*WORK ITEM*. Search the material below for the string "main". Return every line that holds it.

*AVAILABLE DATA*.
__________

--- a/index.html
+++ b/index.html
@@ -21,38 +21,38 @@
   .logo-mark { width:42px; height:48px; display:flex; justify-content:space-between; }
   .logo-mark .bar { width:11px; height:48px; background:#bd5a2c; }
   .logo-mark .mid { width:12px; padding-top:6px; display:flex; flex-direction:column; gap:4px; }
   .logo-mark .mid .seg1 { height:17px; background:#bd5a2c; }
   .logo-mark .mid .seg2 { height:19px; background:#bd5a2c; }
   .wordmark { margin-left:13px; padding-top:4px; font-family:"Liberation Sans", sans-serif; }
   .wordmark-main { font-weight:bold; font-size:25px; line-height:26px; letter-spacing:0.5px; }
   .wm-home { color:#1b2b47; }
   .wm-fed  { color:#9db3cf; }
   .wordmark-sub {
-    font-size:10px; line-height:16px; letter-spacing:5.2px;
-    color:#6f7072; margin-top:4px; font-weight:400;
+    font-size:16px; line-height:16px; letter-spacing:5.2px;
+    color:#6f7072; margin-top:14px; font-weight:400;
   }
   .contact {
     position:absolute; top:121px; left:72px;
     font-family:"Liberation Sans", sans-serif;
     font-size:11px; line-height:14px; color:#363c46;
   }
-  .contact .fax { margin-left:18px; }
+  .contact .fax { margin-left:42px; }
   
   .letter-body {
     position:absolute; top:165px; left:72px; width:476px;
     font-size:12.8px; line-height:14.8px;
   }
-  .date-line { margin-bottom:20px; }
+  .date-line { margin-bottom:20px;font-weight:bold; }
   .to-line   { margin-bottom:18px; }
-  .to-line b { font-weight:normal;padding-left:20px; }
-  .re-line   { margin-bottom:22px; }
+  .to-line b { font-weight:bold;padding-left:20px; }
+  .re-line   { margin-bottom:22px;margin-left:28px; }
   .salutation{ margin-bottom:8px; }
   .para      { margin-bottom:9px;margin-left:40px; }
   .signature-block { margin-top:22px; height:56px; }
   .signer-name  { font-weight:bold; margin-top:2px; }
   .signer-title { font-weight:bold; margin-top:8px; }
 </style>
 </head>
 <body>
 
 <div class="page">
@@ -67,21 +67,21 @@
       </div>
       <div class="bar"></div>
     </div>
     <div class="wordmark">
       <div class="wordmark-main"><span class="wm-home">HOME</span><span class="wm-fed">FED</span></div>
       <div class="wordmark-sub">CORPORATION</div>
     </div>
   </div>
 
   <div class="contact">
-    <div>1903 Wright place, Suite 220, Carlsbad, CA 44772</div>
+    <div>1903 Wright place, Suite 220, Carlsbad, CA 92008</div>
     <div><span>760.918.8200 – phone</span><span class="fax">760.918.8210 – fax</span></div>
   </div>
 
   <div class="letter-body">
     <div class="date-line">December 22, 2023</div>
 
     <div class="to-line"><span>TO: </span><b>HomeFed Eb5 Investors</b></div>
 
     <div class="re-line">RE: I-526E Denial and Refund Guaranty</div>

__________

*WRITTEN REPLY*.
   .wordmark-main { font-weight:bold; font-size:25px; line-height:26px; letter-spacing:0.5px; }
       <div class="wordmark-main"><span class="wm-home">HOME</span><span class="wm-fed">FED</span></div>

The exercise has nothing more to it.